Court Opinion

ID: 9804973
Source: CourtListenerOpinion
Date Created: 2023-08-31 17:22:46.065924+00
Date Added: 2024-06-11T10:28:51.539552
License: Public Domain

KLINGENSMITH, J.,
concurring specially.
I write separately to address that portion of the trial court’s order requiring the former wife to obtain psychological counseling and ordering the child to attend wilderness camp. There is a misconception among some family court judges that a court overseeing a dissolution of marriage has powers similar to those of the court in a chapter 39 case, that being the power (or obligation) to emotionally “reunite” a child with a parent. Here, the court’s order provided that the former wife obtain counseling “until she is able to con*323vince [the two minor children] that it is her desire that they see their father and love their father and to create a loving, caring feeling toward their father in their minds.” As the majority opinion points out, this language improperly puts the length of therapy in the control of the children, subject to ending whenever the children become “convinced.” More importantly, regardless of how desirable or beneficial the court may believe such counseling might be in any given case, a court in a chapter 61 case has no statutory authority to order therapy for any party with the goal of “rebuilding” a relationship between a parent and a child.

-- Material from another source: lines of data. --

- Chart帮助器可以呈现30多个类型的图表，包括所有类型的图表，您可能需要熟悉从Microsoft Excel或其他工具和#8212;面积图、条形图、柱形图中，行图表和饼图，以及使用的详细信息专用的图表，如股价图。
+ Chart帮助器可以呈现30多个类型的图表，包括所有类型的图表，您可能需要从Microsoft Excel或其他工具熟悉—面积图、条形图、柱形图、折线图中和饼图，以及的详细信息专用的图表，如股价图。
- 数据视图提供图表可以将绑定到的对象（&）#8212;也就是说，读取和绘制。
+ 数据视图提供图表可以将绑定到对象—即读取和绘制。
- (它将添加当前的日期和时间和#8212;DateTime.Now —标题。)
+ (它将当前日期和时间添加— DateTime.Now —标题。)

Unlike a judge in a chapter 39 proceeding, a judge presiding over a chapter 61 ease has no statutory authority to order parties into therapy to correct their behavior. And, similar to the court’s order here requiring the child to attend camp, a judge has no authority to order action by the child designed to remedy behavior that may be causing stress to the parent. For instance, there is no provision in chapter 61 authorizing the trial court to order an addicted parent into drug counseling, which a dependency judge can do under section 39.507(10), Florida Statutes, just as there is no provision in chapter 61 to order a parent into any other sort of therapy or counseling to address other behaviors. As the majority opinion correctly points out, section 61.13(5), Florida Statutes, has never been interpreted by any appellate court to provide the legal basis for ordering a parent or child into therapy, nor does any other provision of chapter 61 give such authority.
Chapter 61 also contains no language similar to sections 39.507(10) or 39.6011, Florida Statutes, authorizing the trial judge to fashion a reunification plan for parents and their children, or to order the parents into long-term, intensive therapy or counseling to effect a successful parenting or timesharing plan. Rather, section 61.13 directs the judge to take evidence of the facts concerning the separated parents and to fashion a parenting plan and time-sharing schedule that is in the child’s best interest. §§ 61.13(2)(c)2.a.; 61.13(3), Fla. Stat. (2012).
The Legislature intended that chapter 61 proceedings be quite different from chapter 39 cases. While reunification of the family is a goal of a chapter 39 dependency action, the family in a chapter 61 case is dividing due to irreconcilable differences. Reunification is not a goal. Although it is the public policy of the state, as provided in section 61.13(2)(c)l., “that each minor child- has frequent and continuing contact with both parents after the parents separate,” that public policy is qualified by the requirement under section 61.13(3) that the court must make the child’s best interests the primary consideration only in fashioning a parenting plan and a timesharing schedule, not in creating rehabilitative schemes designed to address issues for any particular family member. §§ 61.13(2)(c)l.; 61.13(3).
Remedying chronic relátionship difficulties between a parent and child is not a function of a chapter 61 proceeding. While it may be tempting for a judge to enter orders designed to unravel the tangled skeins of a family’s history and attempt to restore failed relationships, this is not the court’s role. It is the court’s obligation in a chapter 61 proceeding only to take the parties as they are, and to fashion an appropriate parenting plan and time-sharing schedule from that information. It is beyond dispute that chapter 61 does not expressly provide the authority to issue orders requiring therapy. Deriving such authority through penumbras formed by emanations of chapter 61 would allow limitless expansion of judicial power in this *324area so long as a court deems it to be in the “best interests” of a child. It is not enough to say, as my colleague Judge Conner suggests, that this power exists but should only be used sparingly and in rare circumstances. To allow, let alone to require anything more would open a Pandora’s Box, giving unfettered and unrestrained discretion to trial judges to fashion all sorts of “therapeutic” orders to fit a given case, limited only by the court’s imagination.
In sum, under chapter 61, the court has no authority to fashion an order for a reunification plan and no authority to order either a parent or any child into therapy or counseling. Indeed, I believe there is a serious question about whether the court has any authority to order the children of a failed marriage to do anything whatsoever. These children are not parties to the dissolution proceeding, and it is dubious whether the court can compel their compliance via an enforceable order. The only real control the court has over these children is indirect, such as the ability to order conditions under which their parents shall interact with them. Unless and until the Legislature acts to provide such specific authority, courts cannot impose remedies such as orders for parental therapy out of whole cloth, however tempting it might be.
Therefore, despite having the best of intentions, I believe the court exceeded the scope of its statutory authority by ordering the former wife to obtain and pay for reunification therapy, and by ordering one of the children to attend a wilderness program.